Task description
Set down the line that has "C52,67 47,67 44,64" and each line beneath it, through the last line of the entries, exactly and with no others.

Items from a dataset
##############################
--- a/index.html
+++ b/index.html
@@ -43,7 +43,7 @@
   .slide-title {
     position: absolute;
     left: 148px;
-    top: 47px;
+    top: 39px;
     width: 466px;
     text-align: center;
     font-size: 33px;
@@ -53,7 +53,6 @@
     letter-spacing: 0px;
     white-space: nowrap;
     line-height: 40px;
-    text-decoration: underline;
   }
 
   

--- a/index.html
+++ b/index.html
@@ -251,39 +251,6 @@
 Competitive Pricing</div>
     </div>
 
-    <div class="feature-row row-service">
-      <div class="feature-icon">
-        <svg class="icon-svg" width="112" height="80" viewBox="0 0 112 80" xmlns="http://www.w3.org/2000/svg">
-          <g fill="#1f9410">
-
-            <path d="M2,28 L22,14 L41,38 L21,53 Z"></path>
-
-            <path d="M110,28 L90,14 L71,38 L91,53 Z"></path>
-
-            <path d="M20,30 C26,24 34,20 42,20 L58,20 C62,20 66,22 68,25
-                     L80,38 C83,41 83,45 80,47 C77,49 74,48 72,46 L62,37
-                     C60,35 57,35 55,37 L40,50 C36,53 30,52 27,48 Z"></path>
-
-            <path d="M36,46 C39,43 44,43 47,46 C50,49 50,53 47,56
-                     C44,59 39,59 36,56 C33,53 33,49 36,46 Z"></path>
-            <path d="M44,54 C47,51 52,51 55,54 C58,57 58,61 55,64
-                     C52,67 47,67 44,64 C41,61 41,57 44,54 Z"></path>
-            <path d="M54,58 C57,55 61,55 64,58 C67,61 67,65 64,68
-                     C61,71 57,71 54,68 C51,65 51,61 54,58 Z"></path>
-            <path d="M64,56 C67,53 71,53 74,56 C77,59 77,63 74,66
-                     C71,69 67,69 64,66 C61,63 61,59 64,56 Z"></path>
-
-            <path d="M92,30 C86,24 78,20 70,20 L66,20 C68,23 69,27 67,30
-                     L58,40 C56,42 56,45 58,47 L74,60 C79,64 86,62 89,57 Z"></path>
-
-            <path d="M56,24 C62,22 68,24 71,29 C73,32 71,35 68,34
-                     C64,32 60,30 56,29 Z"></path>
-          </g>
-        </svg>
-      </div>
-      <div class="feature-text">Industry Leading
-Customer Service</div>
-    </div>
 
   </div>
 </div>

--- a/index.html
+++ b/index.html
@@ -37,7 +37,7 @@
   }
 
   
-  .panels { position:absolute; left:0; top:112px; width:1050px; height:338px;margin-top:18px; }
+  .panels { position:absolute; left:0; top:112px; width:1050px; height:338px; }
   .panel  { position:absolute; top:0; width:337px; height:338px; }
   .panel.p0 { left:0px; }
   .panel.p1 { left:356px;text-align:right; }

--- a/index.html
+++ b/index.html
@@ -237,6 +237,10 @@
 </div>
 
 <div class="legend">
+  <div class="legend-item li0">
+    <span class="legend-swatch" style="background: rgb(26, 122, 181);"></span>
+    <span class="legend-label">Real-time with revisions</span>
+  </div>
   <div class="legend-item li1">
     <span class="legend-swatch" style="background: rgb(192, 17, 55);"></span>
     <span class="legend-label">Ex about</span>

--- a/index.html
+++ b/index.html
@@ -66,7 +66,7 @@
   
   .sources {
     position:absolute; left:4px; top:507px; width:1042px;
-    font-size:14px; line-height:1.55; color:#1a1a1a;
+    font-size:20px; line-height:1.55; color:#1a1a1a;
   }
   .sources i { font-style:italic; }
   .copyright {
##############################
Response
-                     C52,67 47,67 44,64 C41,61 41,57 44,54 Z"></path>
-            <path d="M54,58 C57,55 61,55 64,58 C67,61 67,65 64,68
-                     C61,71 57,71 54,68 C51,65 51,61 54,58 Z"></path>
-            <path d="M64,56 C67,53 71,53 74,56 C77,59 77,63 74,66
-                     C71,69 67,69 64,66 C61,63 61,59 64,56 Z"></path>
-
-            <path d="M92,30 C86,24 78,20 70,20 L66,20 C68,23 69,27 67,30
-                     L58,40 C56,42 56,45 58,47 L74,60 C79,64 86,62 89,57 Z"></path>
-
-            <path d="M56,24 C62,22 68,24 71,29 C73,32 71,35 68,34
-                     C64,32 60,30 56,29 Z"></path>
-          </g>
-        </svg>
-      </div>
-      <div class="feature-text">Industry Leading
-Customer Service</div>
-    </div>
 
   </div>
 </div>

--- a/index.html
+++ b/index.html
@@ -37,7 +37,7 @@
   }
 
   
-  .panels { position:absolute; left:0; top:112px; width:1050px; height:338px;margin-top:18px; }
+  .panels { position:absolute; left:0; top:112px; width:1050px; height:338px; }
   .panel  { position:absolute; top:0; width:337px; height:338px; }
   .panel.p0 { left:0px; }
   .panel.p1 { left:356px;text-align:right; }

--- a/index.html
+++ b/index.html
@@ -237,6 +237,10 @@
 </div>
 
 <div class="legend">
+  <div class="legend-item li0">
+    <span class="legend-swatch" style="background: rgb(26, 122, 181);"></span>
+    <span class="legend-label">Real-time with revisions</span>
+  </div>
   <div class="legend-item li1">
     <span class="legend-swatch" style="background: rgb(192, 17, 55);"></span>
     <span class="legend-label">Ex about</span>

--- a/index.html
+++ b/index.html
@@ -66,7 +66,7 @@
   
   .sources {
     position:absolute; left:4px; top:507px; width:1042px;
-    font-size:14px; line-height:1.55; color:#1a1a1a;
+    font-size:20px; line-height:1.55; color:#1a1a1a;
   }
   .sources i { font-style:italic; }
   .copyright {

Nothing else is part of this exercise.